Problem description | Every line of the data that includes "date" should be copied out.

Change detection data:

::::::::::

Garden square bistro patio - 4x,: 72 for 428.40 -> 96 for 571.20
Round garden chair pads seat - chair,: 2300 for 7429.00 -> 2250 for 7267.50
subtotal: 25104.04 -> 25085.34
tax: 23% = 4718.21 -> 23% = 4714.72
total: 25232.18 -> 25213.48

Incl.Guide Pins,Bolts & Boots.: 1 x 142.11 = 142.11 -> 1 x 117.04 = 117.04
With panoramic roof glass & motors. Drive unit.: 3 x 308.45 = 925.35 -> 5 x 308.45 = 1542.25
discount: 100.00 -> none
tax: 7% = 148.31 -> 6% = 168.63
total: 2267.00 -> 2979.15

::::::::::

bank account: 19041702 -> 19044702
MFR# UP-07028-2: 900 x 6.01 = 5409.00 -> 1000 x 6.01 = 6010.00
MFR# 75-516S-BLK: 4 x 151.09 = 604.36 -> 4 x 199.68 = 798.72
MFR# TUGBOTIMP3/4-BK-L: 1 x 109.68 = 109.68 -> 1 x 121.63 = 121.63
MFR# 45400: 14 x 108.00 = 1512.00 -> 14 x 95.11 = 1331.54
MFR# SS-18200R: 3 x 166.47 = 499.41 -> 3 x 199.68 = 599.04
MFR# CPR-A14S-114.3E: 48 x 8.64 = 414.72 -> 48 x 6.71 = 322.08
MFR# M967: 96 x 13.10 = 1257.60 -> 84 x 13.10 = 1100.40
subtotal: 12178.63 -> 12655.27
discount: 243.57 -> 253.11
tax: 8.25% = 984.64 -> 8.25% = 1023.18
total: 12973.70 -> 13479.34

::::::::::

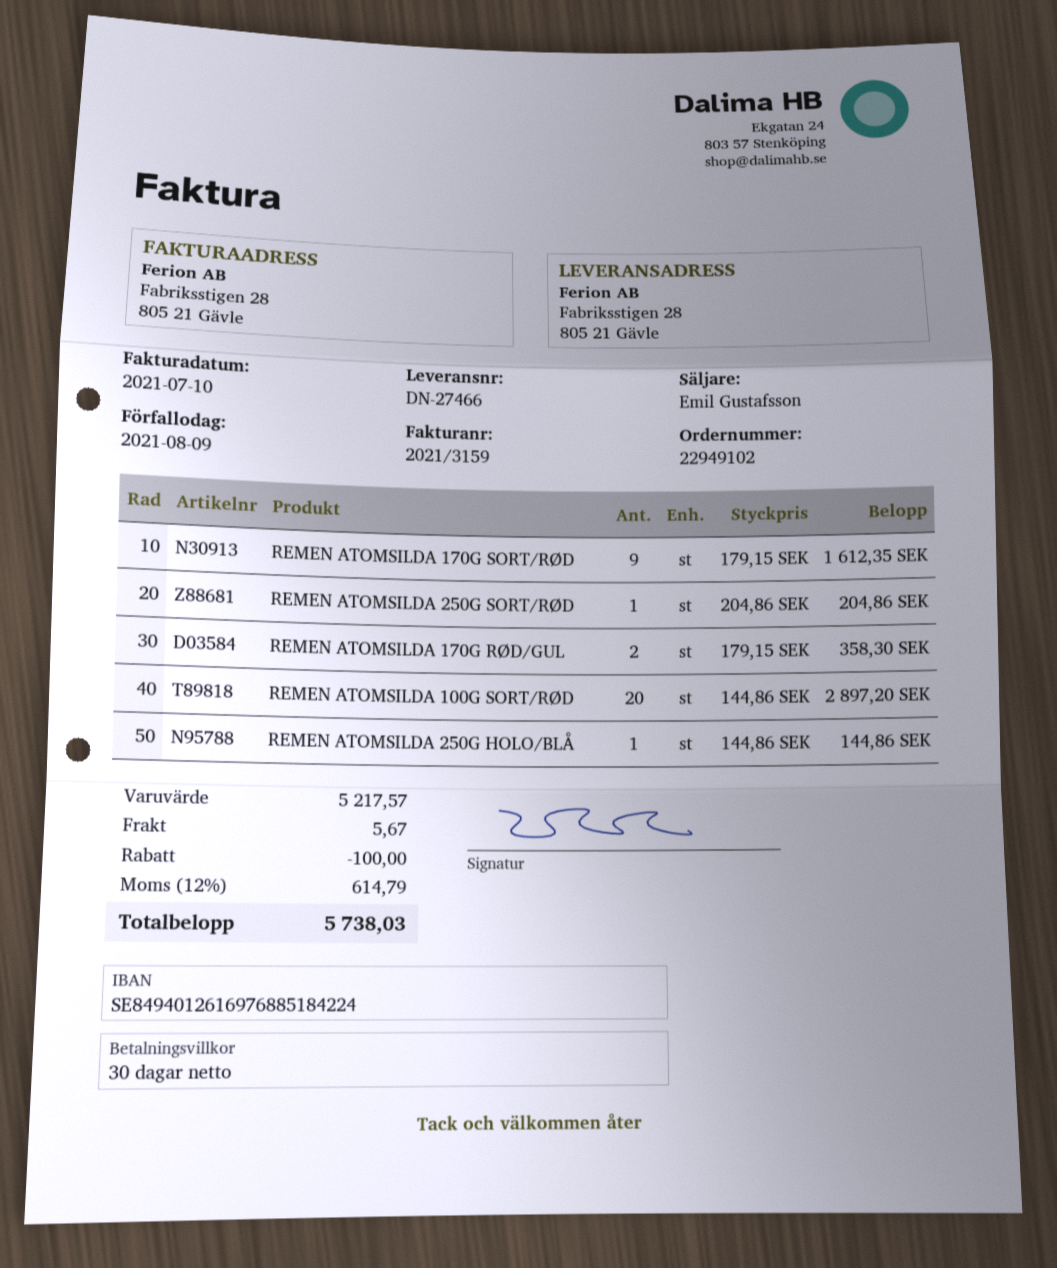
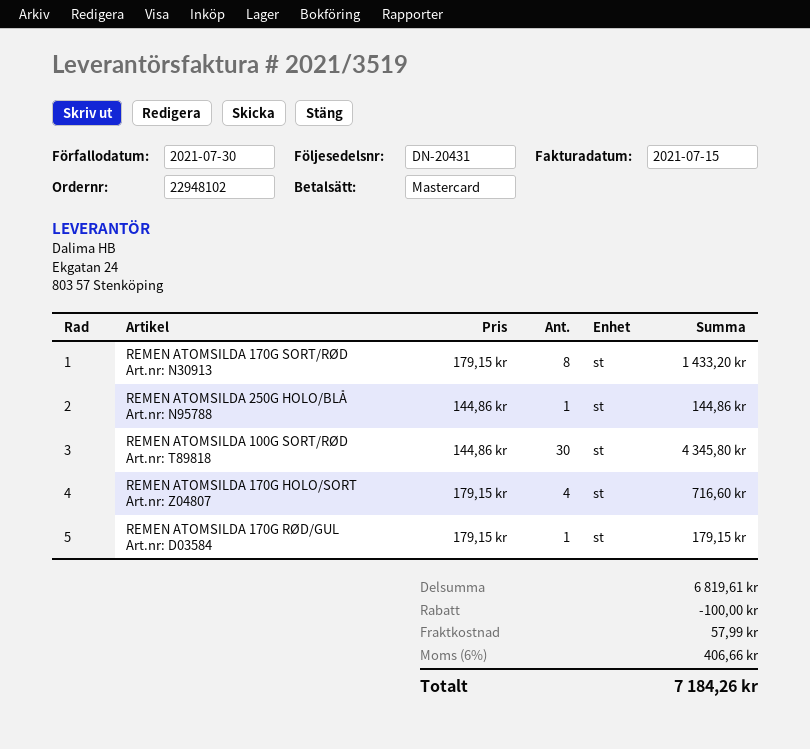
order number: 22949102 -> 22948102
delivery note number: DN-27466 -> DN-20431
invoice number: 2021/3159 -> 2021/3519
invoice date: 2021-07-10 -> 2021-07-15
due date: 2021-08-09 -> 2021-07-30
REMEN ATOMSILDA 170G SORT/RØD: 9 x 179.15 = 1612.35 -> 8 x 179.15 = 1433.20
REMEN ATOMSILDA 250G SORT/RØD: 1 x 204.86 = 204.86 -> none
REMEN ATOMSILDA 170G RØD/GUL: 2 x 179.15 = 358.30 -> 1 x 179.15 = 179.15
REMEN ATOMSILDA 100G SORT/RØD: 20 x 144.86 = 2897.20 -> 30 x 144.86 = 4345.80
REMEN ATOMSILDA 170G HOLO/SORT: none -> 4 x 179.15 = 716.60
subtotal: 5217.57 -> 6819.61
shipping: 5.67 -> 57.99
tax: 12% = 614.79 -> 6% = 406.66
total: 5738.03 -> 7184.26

::::::::::

Answer space |
invoice date: 2021-07-10 -> 2021-07-15
due date: 2021-08-09 -> 2021-07-30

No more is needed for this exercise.